When Bingiza made its first Madagascar landfall, it became the first cyclone to strike the country in the cyclone season. It first moved through the Masoala National Park, a sparsely populated protected region with significant numbers of trees. In Vinanivao, located along the Masoala peninsula, the cyclone destroyed half of the buildings as well as the roads and bridges, leaving it only accessible by boat. The cyclone affected five districts, primarily Mananara Nord. There, an early report indicated that 80% of the houses were destroyed, along with one hospital and four other health facilities. The high winds caused heavy crop damage, including to rice and banana, which left minimal food supplies in some areas. The vanilla crop was also severely affected, and the mayor of Mananara was uncertain whether any of the crop could be harvested. Bingiza struck at what one relief worker described as the "worst time of year for a cyclone", because many farmers were unable to replant their damaged crops. The cyclone damaged 40% of the food crops and 10% of the cash crops in Manambolosy, as well as 70% of the food crops in Antanambaobe. Overall, the cyclone destroyed 405.23 km2 of rice fields, as well as 101.67 km2 of other crops. The cyclone also damaged the road infrastructure in Mananara, which made it difficult to transport fish in the region to other areas of the country. The resulting crop and road damage resulted in increased food prices.

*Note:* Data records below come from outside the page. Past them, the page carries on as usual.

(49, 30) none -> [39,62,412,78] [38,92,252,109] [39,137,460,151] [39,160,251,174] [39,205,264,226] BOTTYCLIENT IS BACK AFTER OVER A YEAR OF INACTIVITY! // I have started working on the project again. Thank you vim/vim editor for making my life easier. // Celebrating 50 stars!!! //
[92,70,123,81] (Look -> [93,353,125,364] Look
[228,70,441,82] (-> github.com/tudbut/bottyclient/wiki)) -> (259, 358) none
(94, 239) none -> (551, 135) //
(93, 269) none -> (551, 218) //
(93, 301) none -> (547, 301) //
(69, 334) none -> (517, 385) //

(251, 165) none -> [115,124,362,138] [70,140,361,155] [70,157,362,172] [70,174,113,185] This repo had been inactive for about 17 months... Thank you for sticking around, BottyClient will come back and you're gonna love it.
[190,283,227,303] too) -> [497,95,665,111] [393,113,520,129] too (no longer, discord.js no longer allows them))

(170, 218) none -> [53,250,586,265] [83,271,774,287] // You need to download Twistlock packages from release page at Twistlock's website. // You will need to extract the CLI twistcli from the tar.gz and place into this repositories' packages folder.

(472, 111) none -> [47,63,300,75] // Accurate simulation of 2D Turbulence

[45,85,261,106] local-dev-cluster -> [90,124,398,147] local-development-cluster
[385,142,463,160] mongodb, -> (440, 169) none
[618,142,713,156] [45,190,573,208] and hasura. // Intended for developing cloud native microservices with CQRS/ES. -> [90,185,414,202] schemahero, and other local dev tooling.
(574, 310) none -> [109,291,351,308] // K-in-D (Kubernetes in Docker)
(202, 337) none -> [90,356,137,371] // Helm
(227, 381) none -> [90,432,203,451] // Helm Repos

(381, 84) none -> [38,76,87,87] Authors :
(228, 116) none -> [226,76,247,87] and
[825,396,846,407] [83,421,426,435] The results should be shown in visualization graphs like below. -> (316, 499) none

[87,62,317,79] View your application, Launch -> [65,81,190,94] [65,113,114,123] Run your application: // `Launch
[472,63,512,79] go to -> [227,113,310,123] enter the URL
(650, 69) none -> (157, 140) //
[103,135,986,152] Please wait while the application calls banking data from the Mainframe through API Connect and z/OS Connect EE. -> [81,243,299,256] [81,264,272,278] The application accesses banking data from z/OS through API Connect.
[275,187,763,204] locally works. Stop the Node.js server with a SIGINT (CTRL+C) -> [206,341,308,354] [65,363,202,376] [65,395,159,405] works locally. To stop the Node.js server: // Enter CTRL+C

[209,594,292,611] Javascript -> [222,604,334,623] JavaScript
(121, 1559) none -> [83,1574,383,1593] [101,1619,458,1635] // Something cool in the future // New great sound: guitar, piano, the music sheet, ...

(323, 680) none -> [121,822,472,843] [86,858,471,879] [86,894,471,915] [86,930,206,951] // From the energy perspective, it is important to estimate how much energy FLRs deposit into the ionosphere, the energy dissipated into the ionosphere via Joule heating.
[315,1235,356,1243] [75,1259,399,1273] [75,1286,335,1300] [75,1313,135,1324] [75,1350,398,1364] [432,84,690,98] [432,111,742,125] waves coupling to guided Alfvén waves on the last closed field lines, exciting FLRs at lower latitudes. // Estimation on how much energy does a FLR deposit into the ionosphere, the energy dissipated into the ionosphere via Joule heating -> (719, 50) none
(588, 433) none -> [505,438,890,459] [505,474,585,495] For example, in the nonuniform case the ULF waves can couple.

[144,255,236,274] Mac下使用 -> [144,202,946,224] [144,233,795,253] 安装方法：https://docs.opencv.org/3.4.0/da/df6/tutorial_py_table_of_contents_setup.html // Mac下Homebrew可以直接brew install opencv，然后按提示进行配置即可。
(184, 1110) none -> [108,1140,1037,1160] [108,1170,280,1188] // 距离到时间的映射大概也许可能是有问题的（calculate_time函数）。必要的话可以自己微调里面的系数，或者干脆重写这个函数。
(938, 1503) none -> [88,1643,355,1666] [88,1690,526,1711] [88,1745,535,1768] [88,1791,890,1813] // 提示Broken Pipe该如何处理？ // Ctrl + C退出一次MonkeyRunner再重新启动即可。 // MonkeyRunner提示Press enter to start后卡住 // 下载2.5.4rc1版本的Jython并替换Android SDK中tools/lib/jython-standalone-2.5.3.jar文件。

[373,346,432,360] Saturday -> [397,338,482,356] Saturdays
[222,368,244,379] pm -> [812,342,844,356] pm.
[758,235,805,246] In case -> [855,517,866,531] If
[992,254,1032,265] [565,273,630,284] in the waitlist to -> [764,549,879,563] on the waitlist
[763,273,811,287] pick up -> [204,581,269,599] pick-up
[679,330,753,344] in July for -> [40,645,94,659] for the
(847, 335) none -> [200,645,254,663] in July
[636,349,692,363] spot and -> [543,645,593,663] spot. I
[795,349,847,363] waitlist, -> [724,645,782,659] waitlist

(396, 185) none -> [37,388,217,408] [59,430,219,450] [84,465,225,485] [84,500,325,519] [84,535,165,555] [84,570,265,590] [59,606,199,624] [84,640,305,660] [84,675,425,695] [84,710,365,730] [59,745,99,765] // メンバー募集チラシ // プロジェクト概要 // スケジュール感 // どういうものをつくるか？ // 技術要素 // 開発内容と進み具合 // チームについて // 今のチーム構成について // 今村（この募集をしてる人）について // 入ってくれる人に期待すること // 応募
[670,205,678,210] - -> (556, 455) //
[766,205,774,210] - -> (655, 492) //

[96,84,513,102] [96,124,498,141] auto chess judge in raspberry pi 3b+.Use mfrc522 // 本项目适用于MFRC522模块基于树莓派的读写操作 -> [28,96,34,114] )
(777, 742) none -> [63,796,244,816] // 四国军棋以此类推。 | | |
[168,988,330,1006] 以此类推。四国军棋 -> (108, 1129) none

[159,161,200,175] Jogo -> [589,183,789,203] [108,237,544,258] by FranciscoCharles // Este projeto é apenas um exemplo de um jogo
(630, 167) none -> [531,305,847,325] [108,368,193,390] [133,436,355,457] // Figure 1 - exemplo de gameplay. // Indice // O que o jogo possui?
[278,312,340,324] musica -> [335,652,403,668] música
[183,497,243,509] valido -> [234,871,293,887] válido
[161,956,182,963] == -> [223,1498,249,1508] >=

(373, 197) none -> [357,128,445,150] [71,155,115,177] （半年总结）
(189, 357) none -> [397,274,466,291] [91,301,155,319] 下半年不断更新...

Across its path, Bingiza destroyed 25,464 houses and damaged 36 schools. Overall, the damage was less than expected, given the strength of the cyclone. Most of the damage occurred due to the poor infrastructure and drainage systems of Madagascar, along with high levels of poverty. A total of 34 deaths were reported, along with 13 injuries. When Bingiza made its final landfall, it produced five days of rainfall to a region already severely affected by flooding. In Vangaindrano district in southeastern Madagascar, the cyclone caused widespread flooding that isolated five villages, as well as covering fields of rice and other crops. A total of 310 people in the southern portion of the country were left homeless.

Immediately after the storm moved ashore, high winds prevented disaster teams from assessing damage in the affected areas. By 18 February, CARE international had dispatched relief teams to the most affected regions. The teams distributed plastic tarps and food for 10,000 people. High winds halted locust-control operations, while heavy rainfall provided favorable breeding conditions. In the area of the cyclone's first landfall, most people were able to rebuild their houses using trees and supplies from the surrounding countryside. Overall, about 25,845 people became homeless due to the cyclone, although most were able to return to their homes after a few days after they were repaired. In the months after the storm's passage, the European Commission allocated €200,000 ($287,000 USD) to CARE France for the storm victims.

==See also==

- Tropical cyclones in 2011
- Cyclone Indlala (2007)
- Cyclone Ivan (2008)
- Cyclone Enawo (2017)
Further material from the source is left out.